Des pratiques de gouvernance dénoncées
La gestion interne de la CGSS est sévèrement critiquée. Selon le rapport, la gouvernance de la caisse est entachée de dérives majeures, avec des manquements notables aux règles en vigueur. Par exemple, les administrateurs ont bénéficié de dépenses non conformes, allant de l’achat de cadeaux, dont des parapluies et draps de bain, à des frais somptuaires pour des montres et un véhicule pour le président du conseil d’administration. La Cour déplore l’absence de pilotage rigoureux, notant que les conseils d’administration successifs ont négligé les principes d’intégrité et d’efficacité essentiels à la gestion d’un organisme de cette importance.
Une gestion des ressources humaines en décalage
Les défaillances ne s’arrêtent pas là : la gestion des ressources humaines souffre également de failles importantes.
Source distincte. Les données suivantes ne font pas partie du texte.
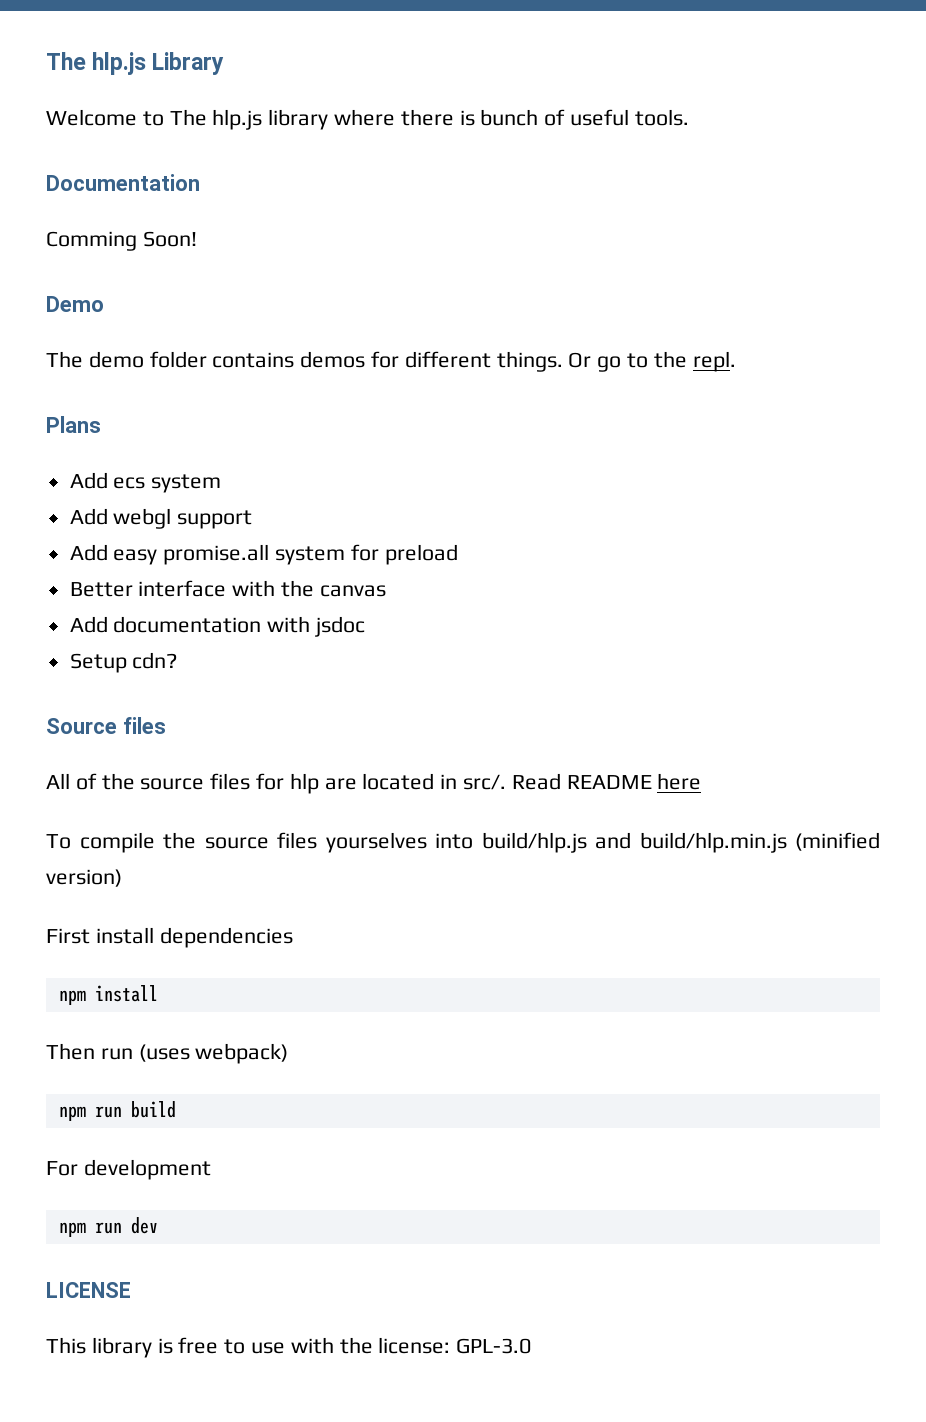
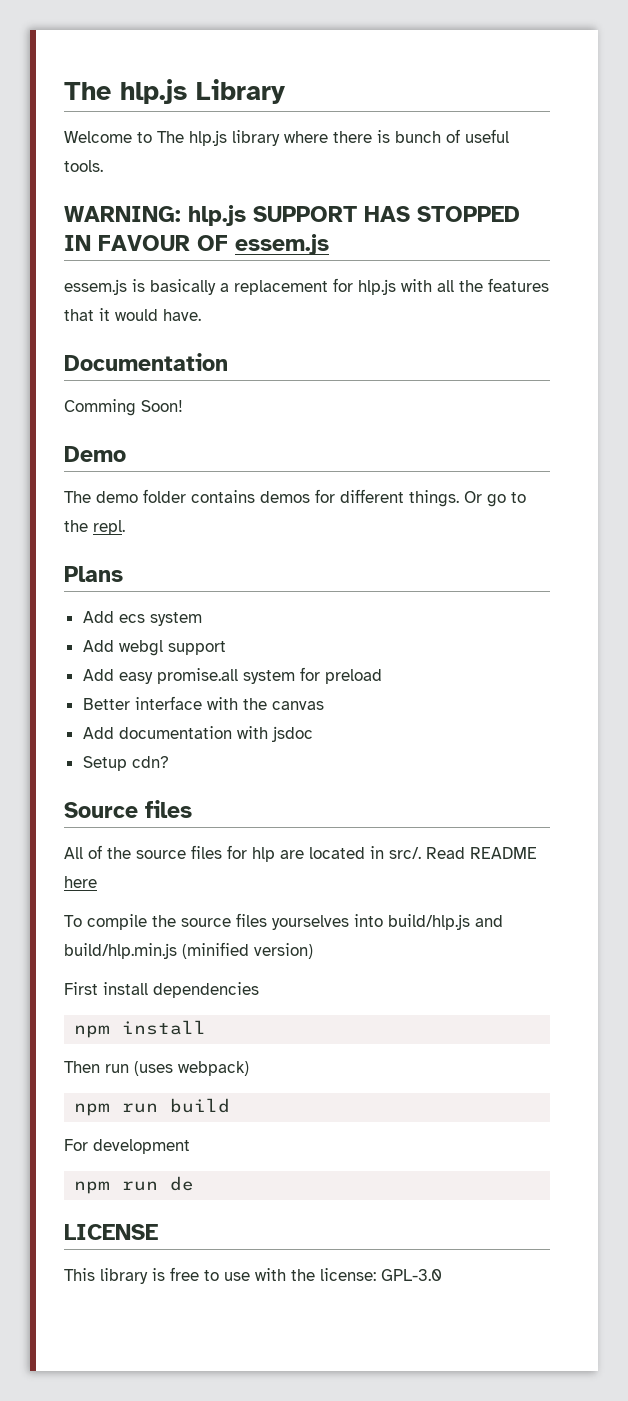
+ WARNING: hlp.js SUPPORT HAS STOPPED IN FAVOUR OF essem.js
+ essem.js is basically a replacement for hlp.js with all the features that it would have.
- npm run dev
+ npm run de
La Cour relève que 20 % des heures de travail n’ont pas été réalisées en 2023, conséquence d’une instabilité managériale marquée par plusieurs changements de direction. De plus, le recours accru à des prestataires externes a grevé les finances de la caisse sans pour autant améliorer le service rendu. L’institution est ainsi jugée incapable d’assurer un suivi approprié des missions confiées, nuisant aux usagers qui pâtissent de cette inefficacité.
Un appel à la réforme ou à l’administration provisoire
Face à l’ensemble de ces constats, la Cour des comptes recommande un projet de redressement profond et immédiat, basé sur la refonte de l’organigramme, des processus et de la gouvernance. En l’absence de progrès rapides, la Cour envisage de placer la CGSS sous administration provisoire pour restaurer l’efficacité et l’intégrité de cette institution centrale du système de protection sociale de la Martinique.
Le directeur général de la CGSS, Maclou Rigobert, reconnaît ces défis et assure que des efforts ont été engagés pour redresser la situation. Toutefois, la Cour rappelle que seule une réforme structurelle ambitieuse pourra garantir des services adaptés aux besoins des Martiniquais.